Work task:
Output the data unchanged and complete, minus the images.

Front-end code edit data:

■ ■ ■ ■ ■

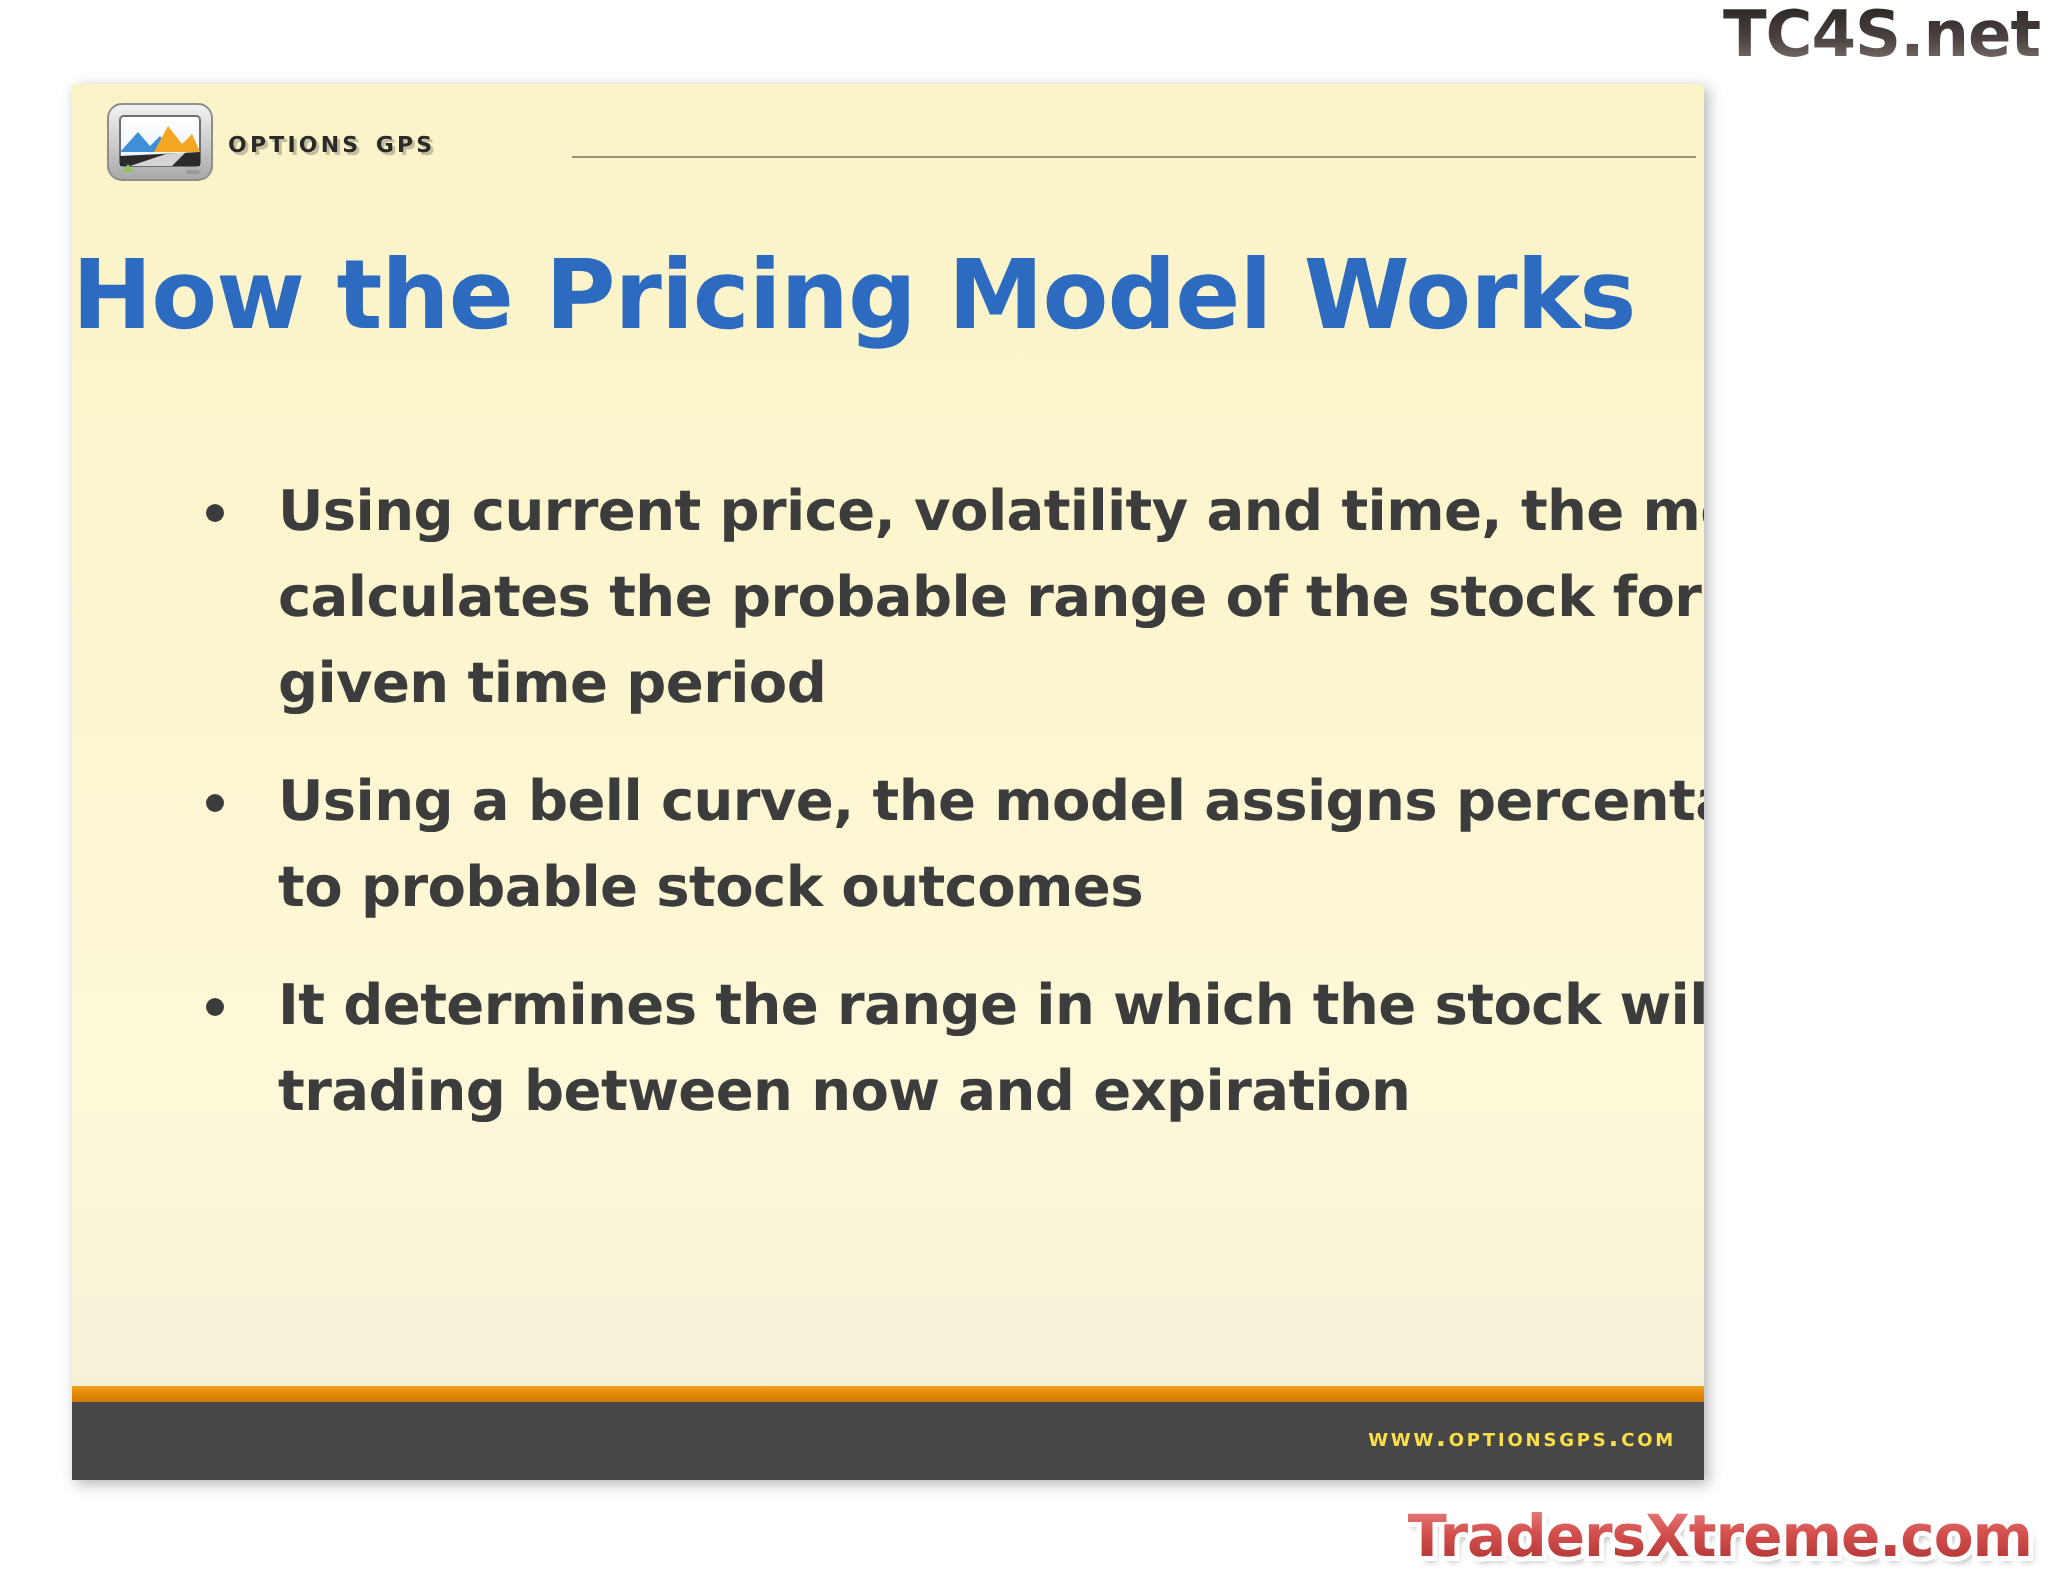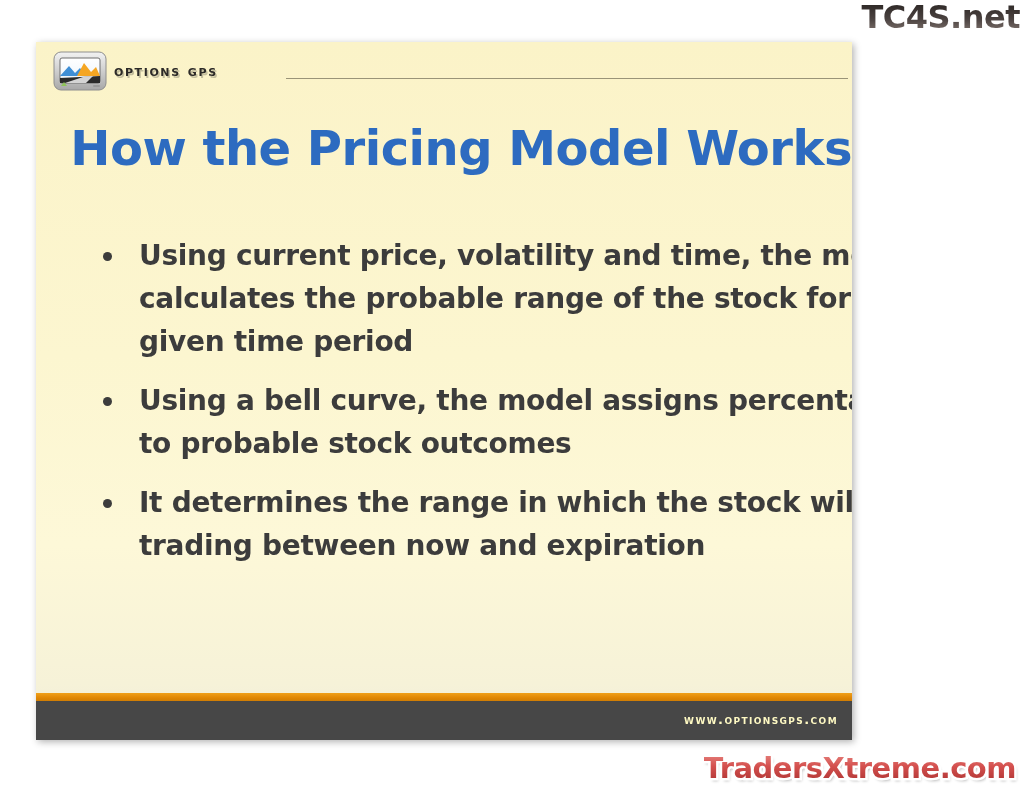--- a/index.html
+++ b/index.html
@@ -90,21 +90,21 @@
     height: 1px;
     background: #9a9478;
   }
 
   
   .slide-title {
     position: absolute;
     left: 0;
     top: 78px;
     width: 100%;
-    text-align: right;
+    text-align: left;
     font-family: "DejaVu Sans", sans-serif;
     font-weight: bold;
     font-size: 48px;
     line-height: 56px;
     color: #2d6bc0;
     letter-spacing: -0.5px;
     white-space: nowrap;
   }
 
   
@@ -185,21 +185,21 @@
     background: linear-gradient(180deg, #f0a01a 0%, #e08705 60%, #d07d03 100%);
   }
   .footer-url {
     position: absolute;
     right: 14px;
     top: 11px;
     font-family: "DejaVu Sans", sans-serif;
     font-weight: bold;
     font-size: 13px;
     letter-spacing: 1.4px;
-    color: #fef9c3;
+    color: #fde047;
     font-variant: small-caps;
     text-transform: lowercase;
     white-space: nowrap;
   }
 
   
   .tx-wrap {
     position: absolute;
     right: 8px;
     bottom: 6px;

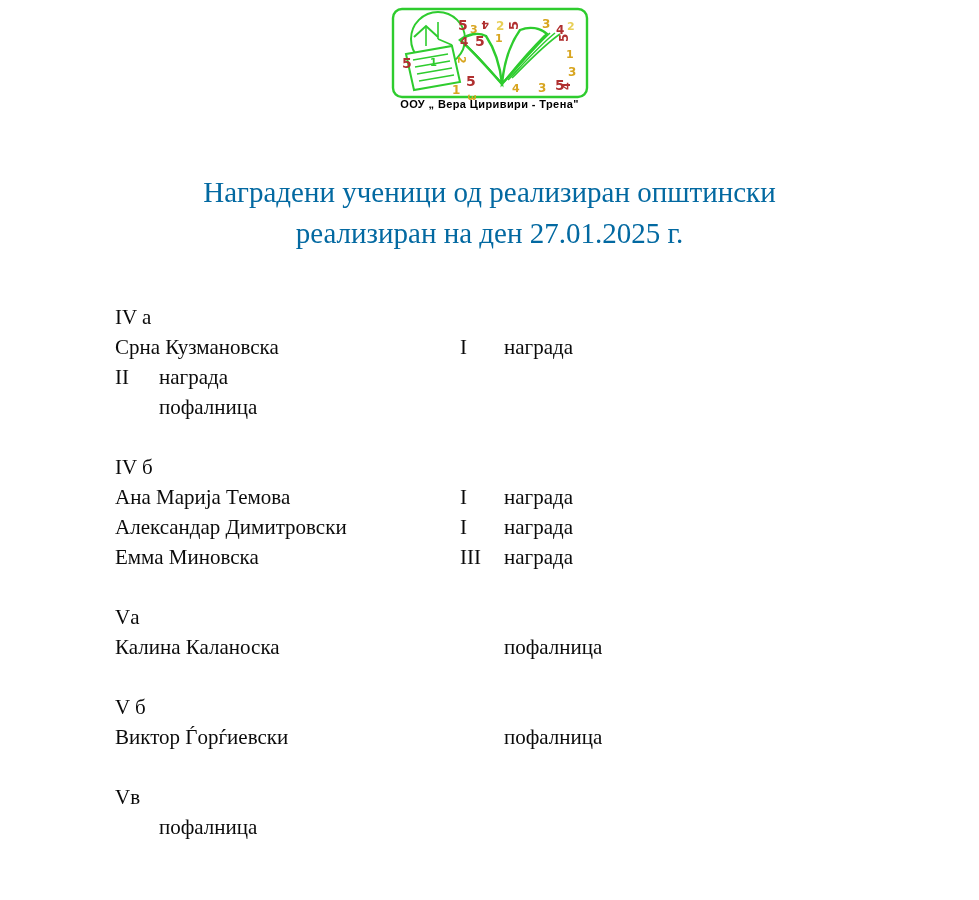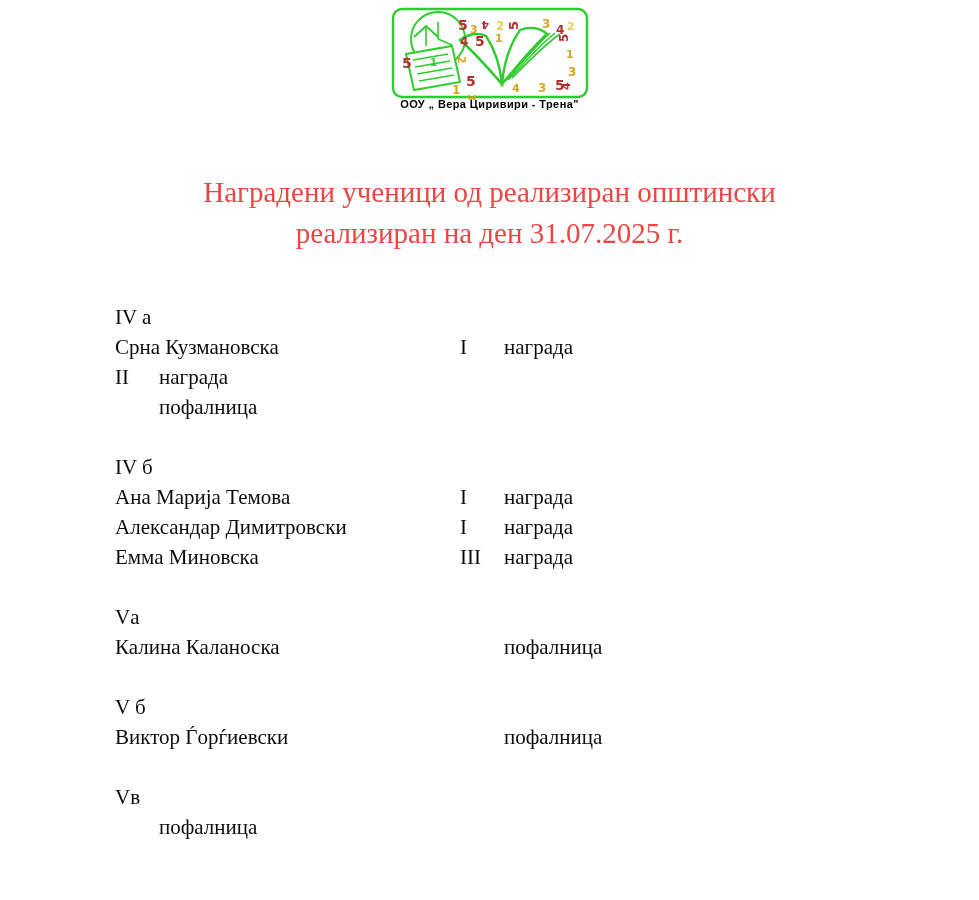--- a/index.html
+++ b/index.html
@@ -46,21 +46,21 @@
   }
 
   
   .title {
     margin: 0;
     padding: 0 70px;
     text-align: center;
     font-weight: normal;
     font-size: 29px;
     line-height: 41px;
-    color: #ef4444;
+    color: #0369a1;
     margin-top: 62px;
   }
   .title-line { display: block; white-space: pre; }
 
   
   .list {
     margin-top: 48px;
     padding-left: 115px;
   }
   .group { margin-bottom: 30px; }
@@ -143,21 +143,21 @@
           <text x="40" y="60" font-size="10" fill="#2ecc2e">1</text>
         </g>
       </svg>
     </div>
     <div class="logo-caption">ООУ „ Вера Циривири - Трена"</div>
   </div>
 </div>
 
 <h1 class="title">
   <span class="title-line">Наградени ученици од реализиран општински</span>
-  <span class="title-line">реализиран на ден 31.07.2025 г.</span>
+  <span class="title-line">реализиран на ден 27.01.2025 г.</span>
 </h1>
 
 <div class="list">
 
 <div class="group">
       <div class="group-head">IV a</div>
       <div class="row"><span class="row-name">Срна Кузмановска</span><span class="row-award"><span class="award-place">I</span><span class="award-text">награда</span></span></div>
       <div class="row"><span class="row-award"><span class="award-place">II</span><span class="award-text">награда</span></span></div>
       <div class="row"><span class="row-award"><span class="award-place"></span><span class="award-text">пофалница</span></span></div>
     </div>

■ ■ ■ ■ ■

Result of the exercise:
--- a/index.html
+++ b/index.html
@@ -90,21 +90,21 @@
     height: 1px;
     background: #9a9478;
   }
 
   
   .slide-title {
     position: absolute;
     left: 0;
     top: 78px;
     width: 100%;
-    text-align: right;
+    text-align: left;
     font-family: "DejaVu Sans", sans-serif;
     font-weight: bold;
     font-size: 48px;
     line-height: 56px;
     color: #2d6bc0;
     letter-spacing: -0.5px;
     white-space: nowrap;
   }
 
   
@@ -185,21 +185,21 @@
     background: linear-gradient(180deg, #f0a01a 0%, #e08705 60%, #d07d03 100%);
   }
   .footer-url {
     position: absolute;
     right: 14px;
     top: 11px;
     font-family: "DejaVu Sans", sans-serif;
     font-weight: bold;
     font-size: 13px;
     letter-spacing: 1.4px;
-    color: #fef9c3;
+    color: #fde047;
     font-variant: small-caps;
     text-transform: lowercase;
     white-space: nowrap;
   }
 
   
   .tx-wrap {
     position: absolute;
     right: 8px;
     bottom: 6px;

--- a/index.html
+++ b/index.html
@@ -46,21 +46,21 @@
   }
 
   
   .title {
     margin: 0;
     padding: 0 70px;
     text-align: center;
     font-weight: normal;
     font-size: 29px;
     line-height: 41px;
-    color: #ef4444;
+    color: #0369a1;
     margin-top: 62px;
   }
   .title-line { display: block; white-space: pre; }
 
   
   .list {
     margin-top: 48px;
     padding-left: 115px;
   }
   .group { margin-bottom: 30px; }
@@ -143,21 +143,21 @@
           <text x="40" y="60" font-size="10" fill="#2ecc2e">1</text>
         </g>
       </svg>
     </div>
     <div class="logo-caption">ООУ „ Вера Циривири - Трена"</div>
   </div>
 </div>
 
 <h1 class="title">
   <span class="title-line">Наградени ученици од реализиран општински</span>
-  <span class="title-line">реализиран на ден 31.07.2025 г.</span>
+  <span class="title-line">реализиран на ден 27.01.2025 г.</span>
 </h1>
 
 <div class="list">
 
 <div class="group">
       <div class="group-head">IV a</div>
       <div class="row"><span class="row-name">Срна Кузмановска</span><span class="row-award"><span class="award-place">I</span><span class="award-text">награда</span></span></div>
       <div class="row"><span class="row-award"><span class="award-place">II</span><span class="award-text">награда</span></span></div>
       <div class="row"><span class="row-award"><span class="award-place"></span><span class="award-text">пофалница</span></span></div>
     </div>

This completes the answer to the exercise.